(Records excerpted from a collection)
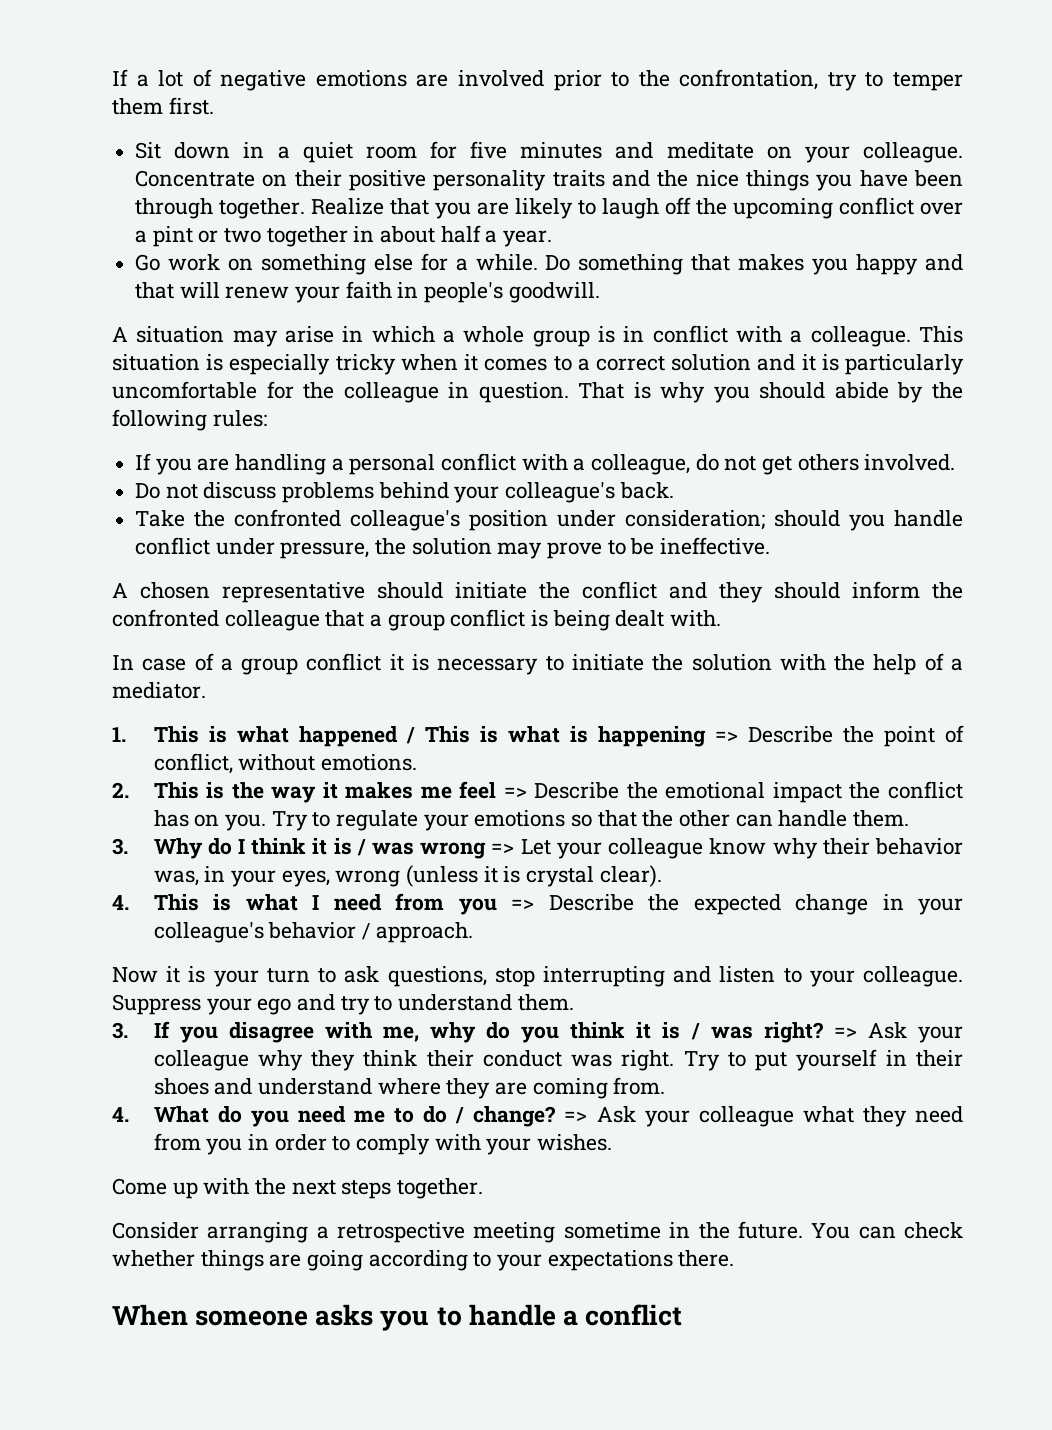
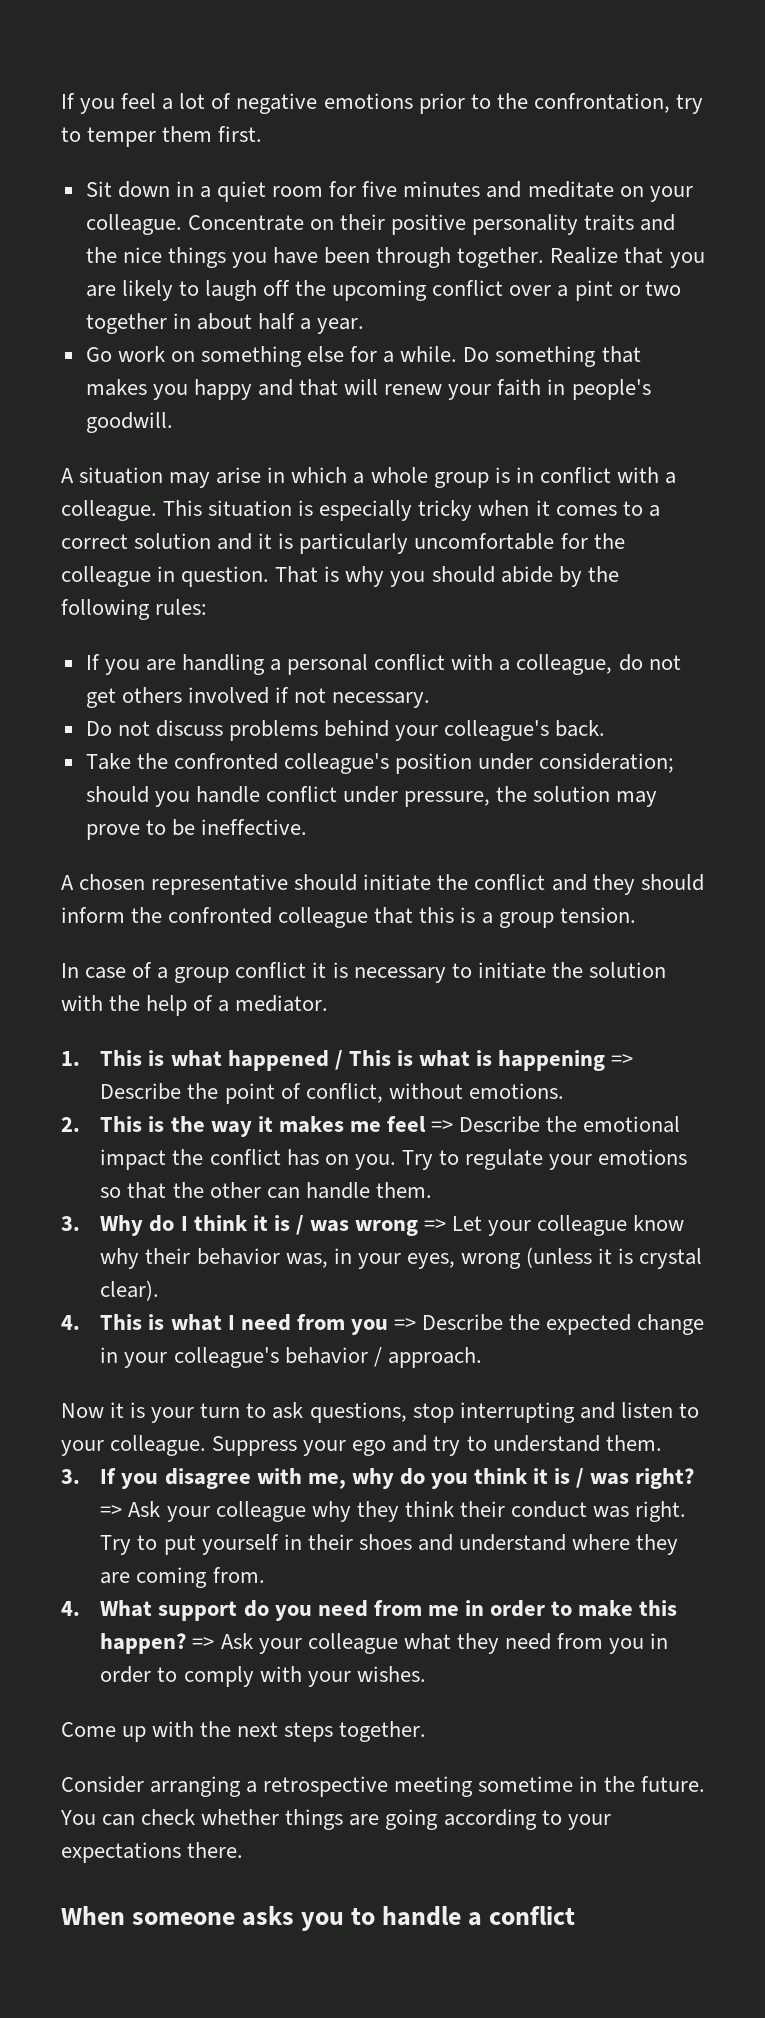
[112,69,128,86] If -> [61,93,157,114] If you feel
[416,70,544,87] are involved -> (413, 101) none
[864,454,956,471] involved. -> [187,687,431,708] involved if not necessary.
[370,609,722,631] a group conflict is being dealt with. -> [419,907,636,928] this is a group tension.
(209, 1114) none -> [158,1601,238,1621] support
[353,1106,557,1127] me to do / change? -> [373,1600,678,1617] [100,1633,187,1654] from me in order to make this happen?

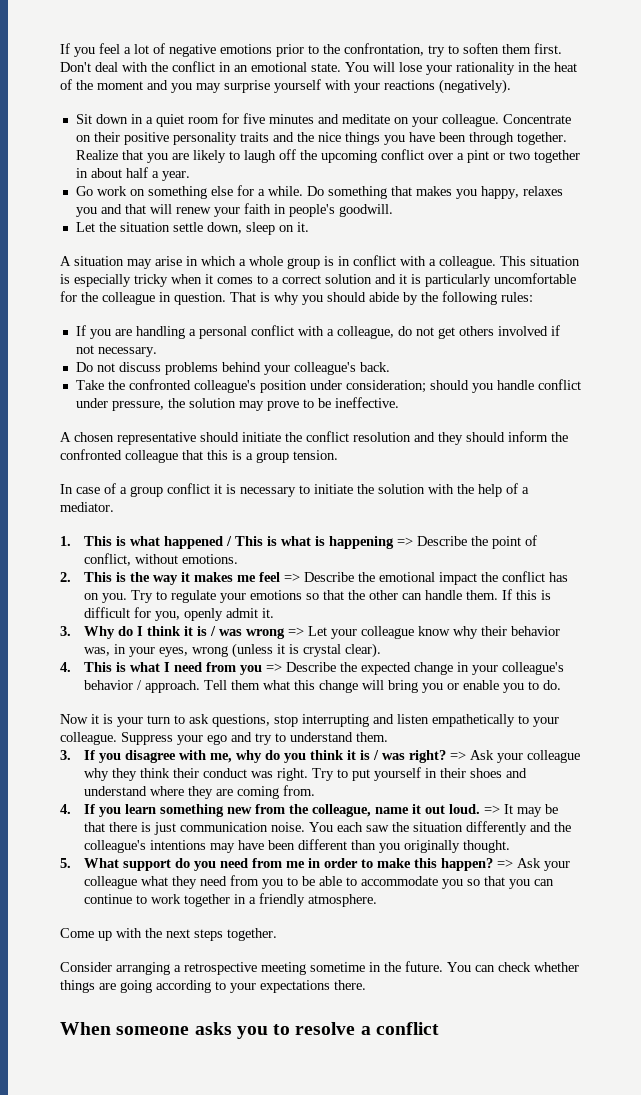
[87,127,157,147] temper -> [463,43,499,54] soften
(263, 134) none -> [60,61,577,75] [60,79,511,94] Don't deal with the conflict in an emotional state. You will lose your rationality in the heat of the moment and you may surprise yourself with your reactions (negatively).
[193,379,252,400] happy -> [480,186,563,199] [75,207,97,217] happy, relaxes you
(173, 422) none -> [75,222,309,235] // Let the situation settle down, sleep on it.
(546, 882) none -> [353,432,411,442] resolution
(432, 1190) none -> [501,589,551,600] [83,607,274,621] If this is difficult for you, openly admit it.
(482, 1357) none -> [203,680,561,693] Tell them what this change will bring you or enable you to do.
(673, 1410) none -> [432,714,515,727] empathetically
(80, 1608) none -> [83,804,558,817] [83,821,571,835] [83,839,510,853] [60,858,71,868] If you learn something new from the colleague, name it out loud. => It may be that there is just communication noise. You each saw the situation differently and the colleague's intentions may have been different than you originally thought. // 5.
[650,1633,669,1649] [100,1666,426,1687] in order to comply with your wishes. -> [286,876,554,889] [83,893,377,907] to be able to accommodate you so that you can continue to work together in a friendly atmosphere.
[382,1906,462,1926] handle -> [295,1022,356,1035] resolve

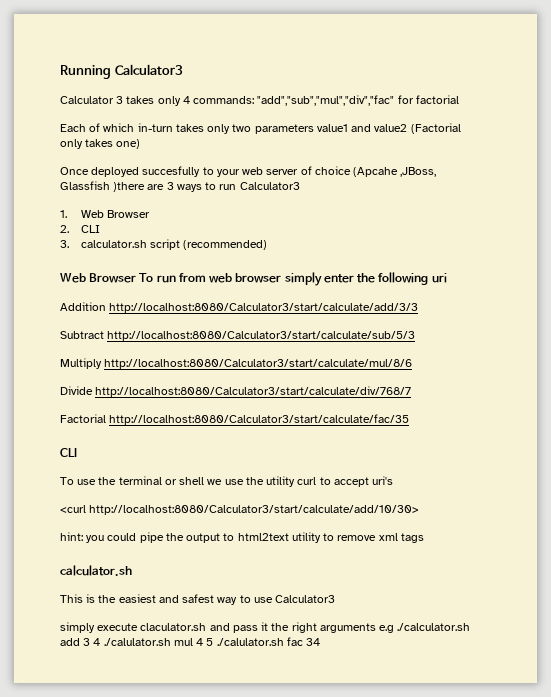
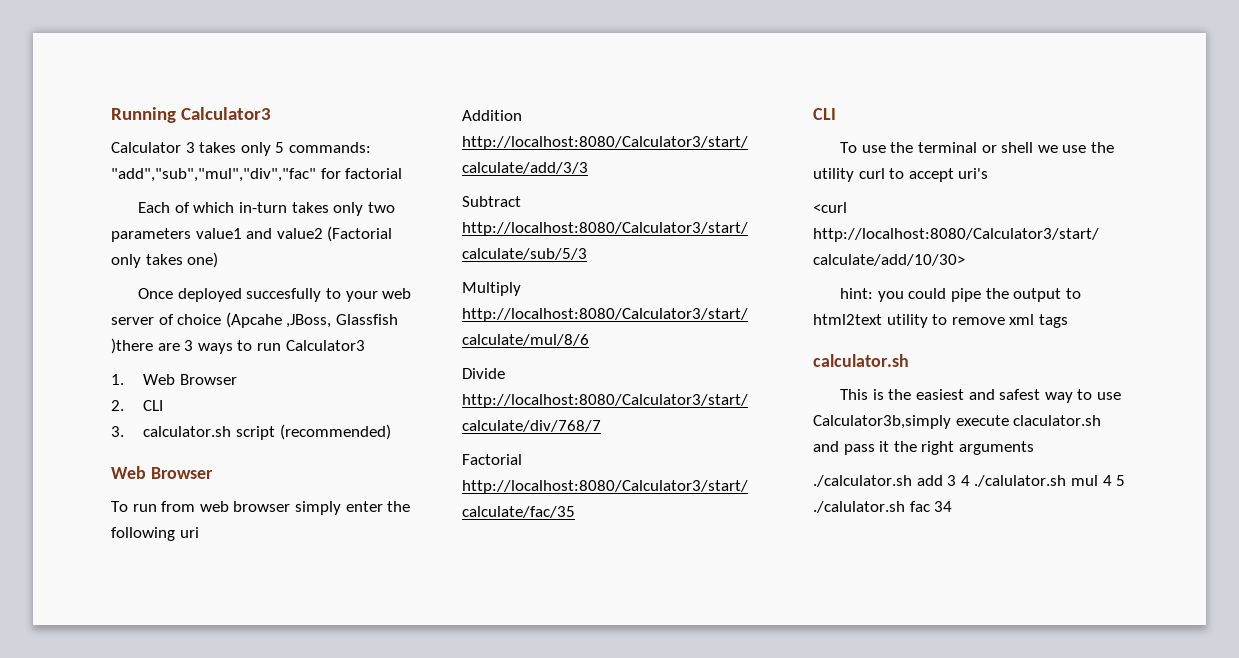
[182,96,190,104] 4 -> [275,142,285,153] 5
(137, 278) none -> (213, 473) //
[275,595,336,603] [60,622,95,633] Calculator3 // simply -> [813,415,951,429] Calculator3b,simply
[379,625,395,633] e.g -> (1034, 448) //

PROBLEM REQUIREMENTS
Tally the lines above that contain "involved"; give only the number.

RESPONSE FOR THIS EXERCISE
2